Top of Data for processing

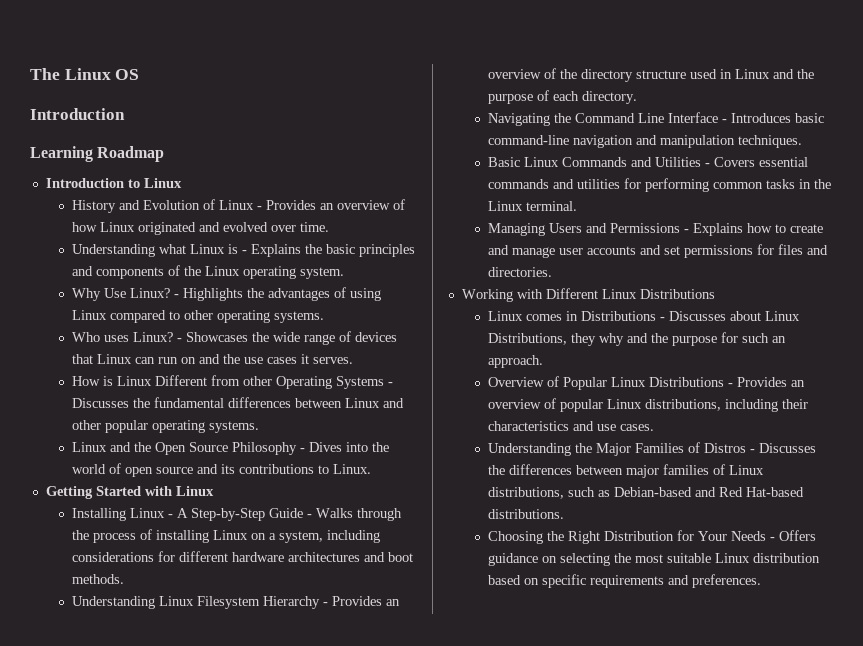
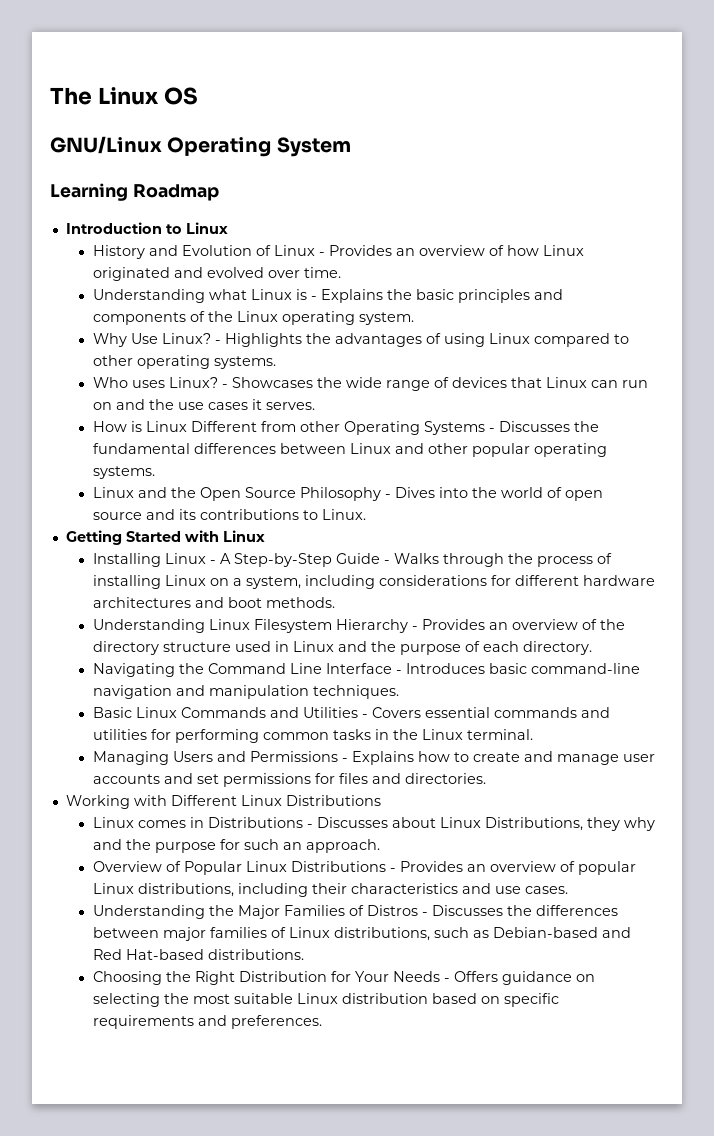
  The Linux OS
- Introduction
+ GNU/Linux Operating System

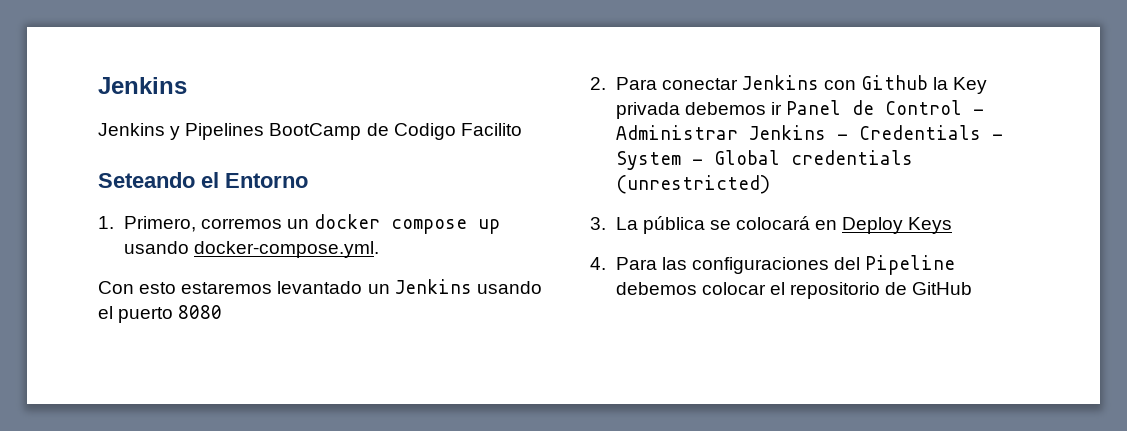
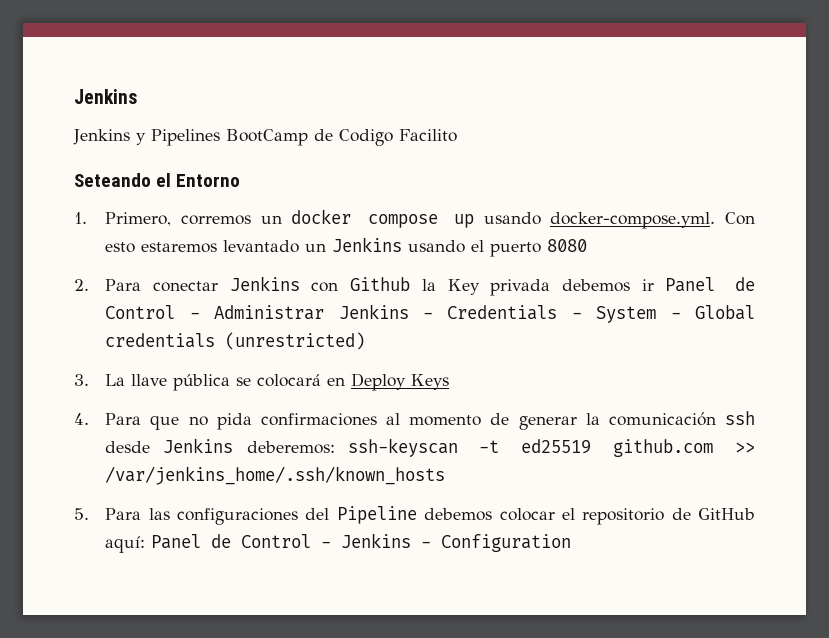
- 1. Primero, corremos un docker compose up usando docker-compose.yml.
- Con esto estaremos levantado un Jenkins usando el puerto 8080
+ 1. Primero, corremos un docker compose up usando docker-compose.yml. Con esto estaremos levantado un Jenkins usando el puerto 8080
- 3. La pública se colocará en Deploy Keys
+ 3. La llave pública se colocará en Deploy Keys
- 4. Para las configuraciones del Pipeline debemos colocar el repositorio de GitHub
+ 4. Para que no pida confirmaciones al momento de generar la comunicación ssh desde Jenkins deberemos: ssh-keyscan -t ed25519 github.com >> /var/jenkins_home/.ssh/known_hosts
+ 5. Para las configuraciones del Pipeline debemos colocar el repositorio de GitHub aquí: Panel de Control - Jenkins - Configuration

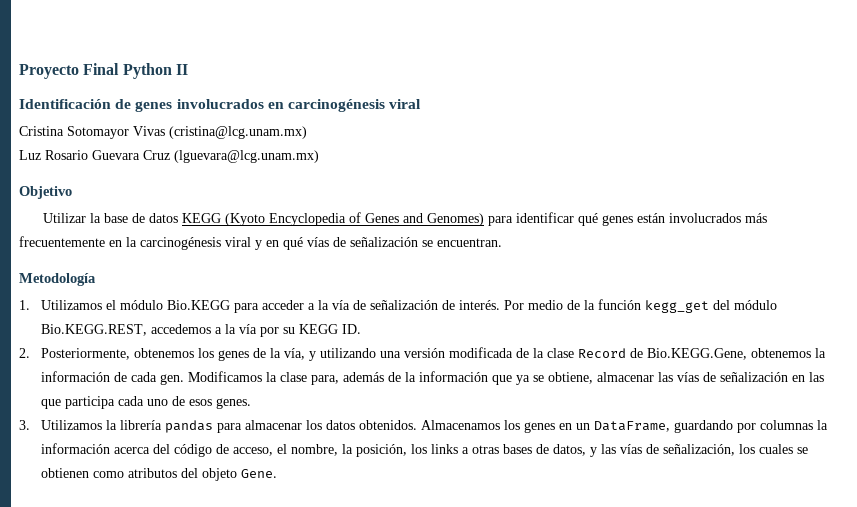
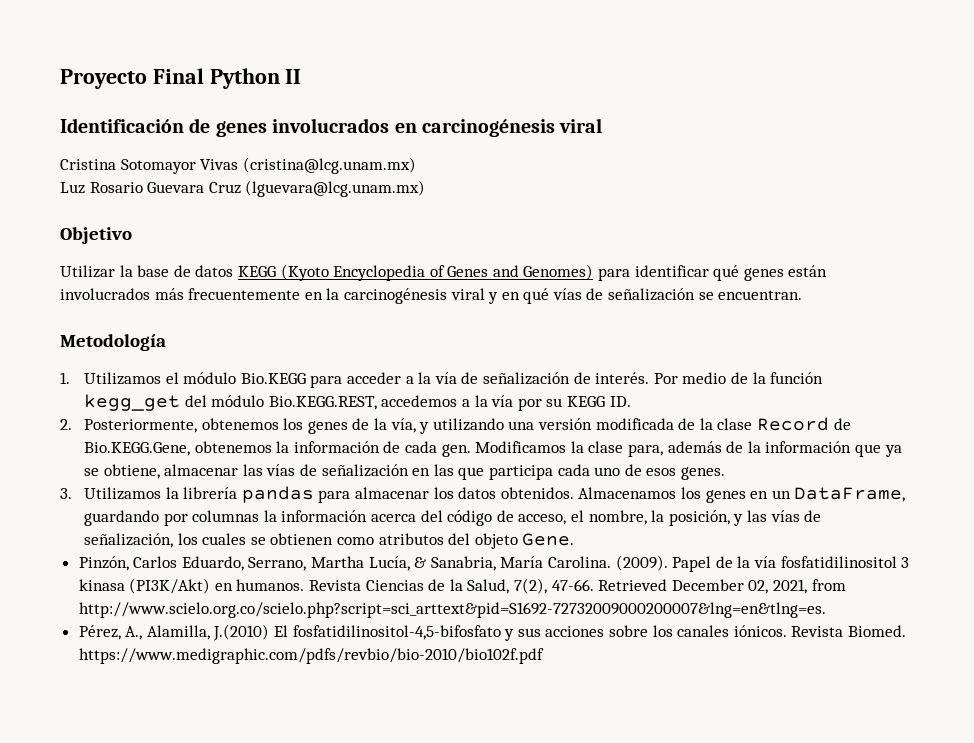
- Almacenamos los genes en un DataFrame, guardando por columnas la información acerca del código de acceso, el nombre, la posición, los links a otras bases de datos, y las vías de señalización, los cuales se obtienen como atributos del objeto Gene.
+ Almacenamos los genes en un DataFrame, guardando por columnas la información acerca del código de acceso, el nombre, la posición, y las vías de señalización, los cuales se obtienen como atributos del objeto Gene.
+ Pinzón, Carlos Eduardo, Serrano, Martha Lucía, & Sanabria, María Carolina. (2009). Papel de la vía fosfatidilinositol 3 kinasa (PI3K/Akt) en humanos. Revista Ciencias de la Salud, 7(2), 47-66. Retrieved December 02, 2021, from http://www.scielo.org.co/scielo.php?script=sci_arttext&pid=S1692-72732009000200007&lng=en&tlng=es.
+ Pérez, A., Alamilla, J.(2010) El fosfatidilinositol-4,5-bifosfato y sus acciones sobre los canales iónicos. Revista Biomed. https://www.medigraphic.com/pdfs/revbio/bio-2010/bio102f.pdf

Bottom of Data for processing
Top of Data for processing

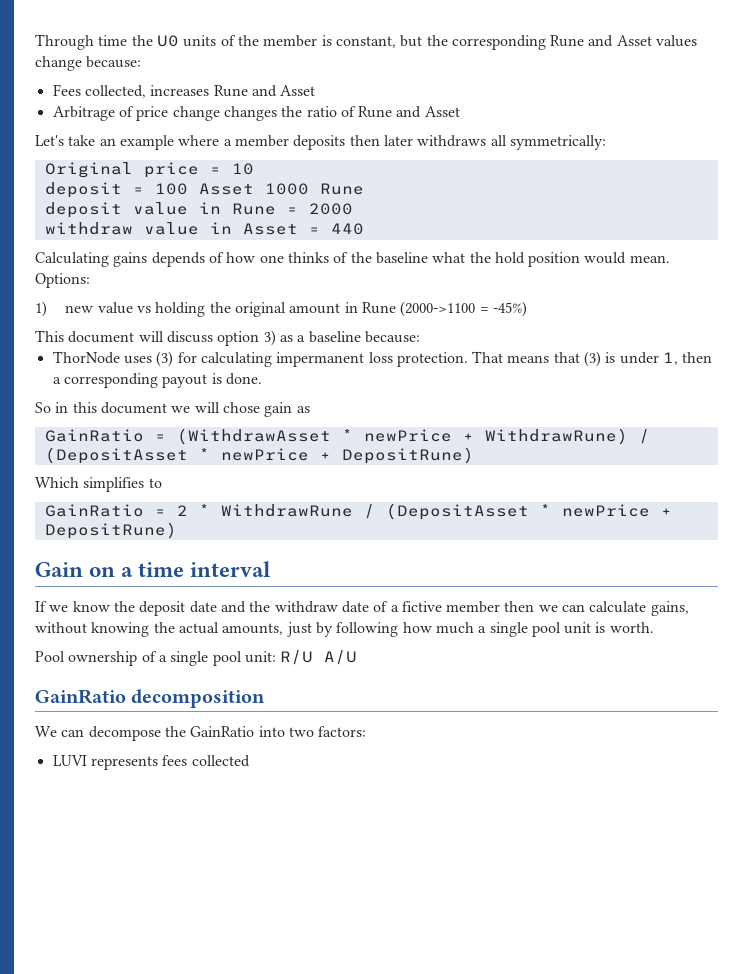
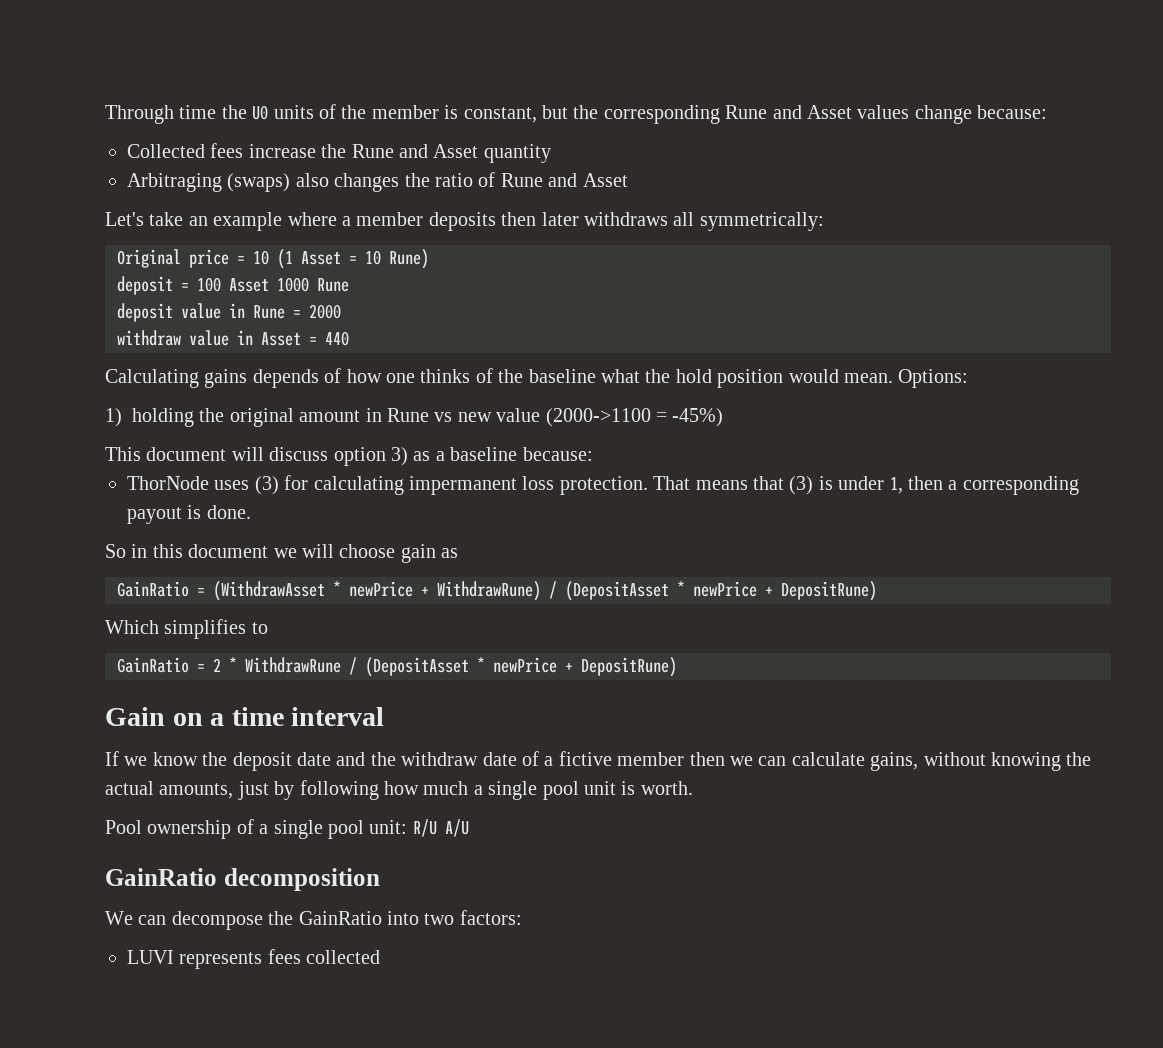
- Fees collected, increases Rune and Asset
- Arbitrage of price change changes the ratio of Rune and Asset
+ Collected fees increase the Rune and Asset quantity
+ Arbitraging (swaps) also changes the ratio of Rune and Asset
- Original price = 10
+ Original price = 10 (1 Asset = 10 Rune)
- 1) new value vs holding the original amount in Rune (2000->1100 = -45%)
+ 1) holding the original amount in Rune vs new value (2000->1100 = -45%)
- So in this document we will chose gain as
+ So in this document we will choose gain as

Bottom of Data for processing

● **What you have to do**
Return a word-for-word copy of the lines above from the one holding "usando docker-compose.yml. Con" through the one holding "- 4. Para las", with both of them included and nothing besides.

● **Result of this exercise**
+ 1. Primero, corremos un docker compose up usando docker-compose.yml. Con esto estaremos levantado un Jenkins usando el puerto 8080
- 3. La pública se colocará en Deploy Keys
+ 3. La llave pública se colocará en Deploy Keys
- 4. Para las configuraciones del Pipeline debemos colocar el repositorio de GitHub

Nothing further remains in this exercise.